Livestock is one of the oldest economic activities of humanity. It consists of the handling and breeding of animals, for the purposes of exploitation of their meat and their products (milk, eggs, hides, etc.). These are usually domesticable animals.

This category includes the rearing of cattle, sheep, pigs, goats and birds, as well as beekeeping, rabbit farming and fish farming, even if it's not cattle.

Livestock appeared in human existence together with agriculture, with which it's closely related, to the point that farming farms are usually also places of breeding.

The transition from hunting, fishing and gathering to livestock and agriculture is a fundamental milestone in the emergence of a sedentary civilization, something key to the emergence of cities and the social contract. This occurred sometime in the Neolithic (about 10,000 years ago) and was a fundamental revolution in human history.

Livestock required a more or less long process of domestication, during which the animals became accustomed to human presence and to rely on the food that it supplied them, instead of obtaining it by wild means. Today, these animals are dependent on human beings, and they cohabit with us in establishments designed for it.

Characteristics of livestock

The livestock sector's ultimate goal is the production of goods of animal origin. They can be used for human consumption (meat, dairy, eggs, honey, etc.) or as raw material for industries and artisans (hides, wool, hooves, etc.).

Consequently, it's part of the primary (productive) sector of society. Its weight within the economy is usually greater in less industrialized countries.

Livestock development is always questioned by the properties of the land where it's carried out, since cattle usually require wide plains in which to graze.

On the other hand, there are also livestock models for small spaces, as we will see later. That is why countries like Russia, the United States, Argentina and Brazil, territorial giants, have strong meat industries with a lot of exports.

The main types of livestock are cattle (oxen, bulls and cows), sheep (sheep), pigs (pigs), goats (goats) and equine (horses, mules and donkeys). In a separate area include poultry farming (poultry), fish (fish farming), beekeeping (breeding bees ) and rabbits (breeding rabbits).

Importance of livestock

Livestock was an extremely important activity in the development of humanity and continues to occupy a prominent place among the primary activities of the world economy.

It provides food products that are part of people's daily diet, such as different types of meats and other derived products (dairy, for example). The world's population may grow in part thanks to the expansion of the livestock industry as well, which in turn has an impact on other areas of existence.

Intensive livestock and extensive livestock

In principle, we can differentiate two types of livestock:

- Extensive: This is the traditional, open-air cattle ranching that takes advantage of the resources of the environment, through the grazing of cattle.
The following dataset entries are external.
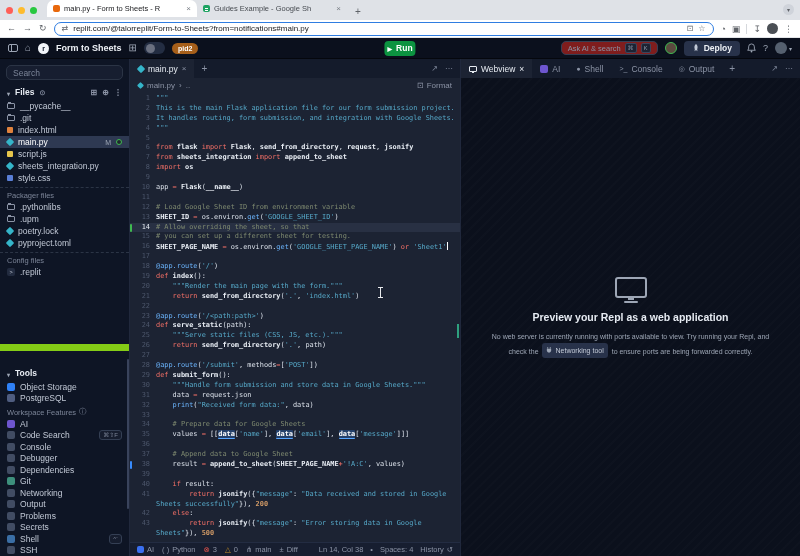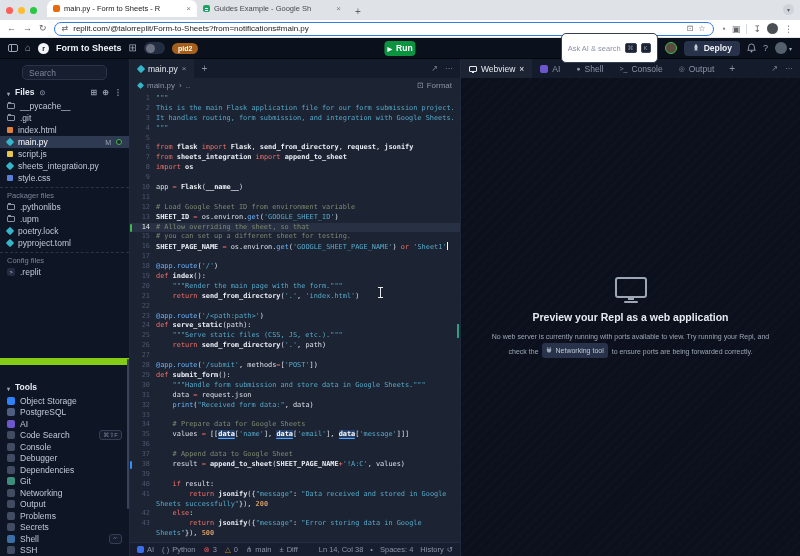--- a/index.html
+++ b/index.html
@@ -34,33 +34,33 @@
 .icn-panel{width:10px;height:8px;border:1px solid #9da6b5;border-radius:2px;position:relative}
 .icn-panel::before{content:"";position:absolute;left:2px;top:0;width:1px;height:6px;background:#9da6b5}
 .logo{width:11px;height:11px;border-radius:50%;background:#f2f5f9;color:#101828;font-size:7px;font-weight:bold;display:flex;align-items:center;justify-content:center}
 .htitle{color:#eef1f6;font-size:9px;font-weight:bold;white-space:nowrap}
 .avpill{height:12px;min-width:21px;border-radius:7px;background:#232d42;display:flex;align-items:center;padding:0 2px}
 .avpill .cavatar{width:9px;height:9px;background:#6a7080}
 .pidpill{height:11px;border-radius:6px;background:#a65f1a;color:#fff;font-size:7px;font-weight:bold;display:flex;align-items:center;padding:0 6px}
 .runbtn{position:absolute;left:50%;transform:translateX(-50%);height:15px;background:#0c9340;border-radius:4px;color:#fff;font-size:8.5px;font-weight:bold;display:flex;align-items:center;gap:4px;padding:0 3px}
 .runbtn .play{font-size:6px}
 .hright{margin-left:auto;display:flex;align-items:center;gap:7px}
-.askai{height:30px;background:#ffffff;border:1px solid #343f54;border-radius:5px;display:flex;align-items:center;gap:4px;padding:0 6px;color:#8b93a5;font-size:7.5px;white-space:nowrap}
+.askai{height:14px;background:#7f1d1d;border:1px solid #343f54;border-radius:5px;display:flex;align-items:center;gap:4px;padding:0 6px;color:#8b93a5;font-size:7.5px;white-space:nowrap}
 .key{border:1px solid #3c455c;border-radius:2px;background:#1c2333;padding:0 2px;font-size:6px;color:#8b93a5;line-height:8px}
 .presav{width:12px;height:12px;border-radius:50%;background:#5b4a3f;border:1.5px solid #3fb950}
 .deploy{height:15px;background:#28324a;border-radius:4px;color:#eef1f6;font-size:8.5px;font-weight:bold;display:flex;align-items:center;gap:4px;padding:0 8px}
 .helpq{color:#9da6b5;font-size:9px}
 .uav{display:flex;align-items:center;gap:2px}
 .uav .cavatar{width:12px;height:12px;background:#55606f}
 .uav .car{color:#9da6b5;font-size:6px}
 
 .main{height:497px;display:flex;background:#070b14}
 
 .sidebar{width:130px;background:#0e1525;display:flex;flex-direction:column;position:relative;border-right:1px solid #20283c;padding-top:2px}
-.sbsearch{margin:4px 22px;height:15px;background:#171e30;border:1px solid #2b3445;border-radius:5px;display:flex;align-items:center;padding:0 6px;color:#7c8598;font-size:8.5px}
+.sbsearch{margin:4px 6px;height:15px;background:#171e30;border:1px solid #2b3445;border-radius:5px;display:flex;align-items:center;padding:0 6px;color:#7c8598;font-size:8.5px}
 .secthead{display:flex;align-items:flex-end;gap:5px;padding:3px 7px;color:#e6ebf2;font-size:8.5px;font-weight:bold}
 .secthead .chev{font-size:6px;color:#9da6b5}
 .secthead .eye{font-size:7px;color:#7c8598}
 .sbicons{margin-left:auto;display:flex;gap:5px;color:#8b93a5;font-size:8px}
 .frow{display:flex;align-items:center;gap:5px;height:12px;padding:0 7px;color:#c2c9d6;font-size:8.5px;white-space:nowrap}
 .frow.sel{background:#2e3952;color:#fff}
 .fi{flex:none}
 .fi-folder{width:8px;height:6px;border:1px solid #8b93a5;border-radius:1px;position:relative}
 .fi-folder::before{content:"";position:absolute;top:-2px;left:0;width:3px;height:1px;background:#8b93a5}
 .fi-python{width:6px;height:6px;background:#35b5c9;transform:rotate(45deg);border-radius:1px}
@@ -294,20 +294,24 @@
       <div id="tooldb">
           <div class="trow">
             <span class="sq sq-objstore"></span>
             <span>Object Storage</span>
           </div>
           <div class="trow">
             <span class="sq sq-pg"></span>
             <span>PostgreSQL</span>
           </div>
         </div>
+      <div class="slabel" style="border-top:none;margin-top:0">
+        <span>Workspace Features</span>
+        <span>ⓘ</span>
+      </div>
       <div id="toollist">
           <div class="trow">
             <span class="sq sq-ai"></span>
             <span>AI</span>
           </div>
           <div class="trow">
             <span class="sq sq-search"></span>
             <span>Code Search</span>
             <span class="shortpill">⌘⇧F</span>
           </div>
This means that the investment of resources by the farmer is lower, but at the same time large tracts of land are required.
- Intensive: This is livestock farming in confined spaces, such as pens, stables and establishments where animals usually live, although not always in the best living conditions: without the possibility of moving around at will, they are often overcrowded and infected with diseases, which which forces the frequent and massive supply of antibiotics. It's the industrial answer to the enormous demand for meat products, since they produce constantly, continuously and quickly, even if it's food of much lower quality.

Environmental impact of livestock

The environment is, in one way or another, always affected by the livestock industry, in the following ways:

- Deforestation and loss of biodiversity: Since livestock requires spaces for grazing, it's commonfor forests tobe cut downto take advantage of the space, and in those cases it contributes to logging and the destruction of ecosystems. Additionally, grazing livestock can eat the shoots of young trees and delay reforestation, destroying thenatural habitat of thousands of species.
- Greenhouse gas production: While it sounds implausible, the huge herds of grazing cattle managed by ranchers produce enormous amounts of methane in the form of intestinal gases. This organic gas accumulates in the atmosphere, where it contributes to the greenhouse effect and global warming.
- Reduction of effectiveness of antibiotics: Intensive livestock farming is forced, given the poor living conditions of its offspring, to the constant and massive supply of antibiotics to avoid infections and contagious diseases, which over time leads to the generation of bacteria resistant to antibiotics, later capable of produce pandemics in the human population.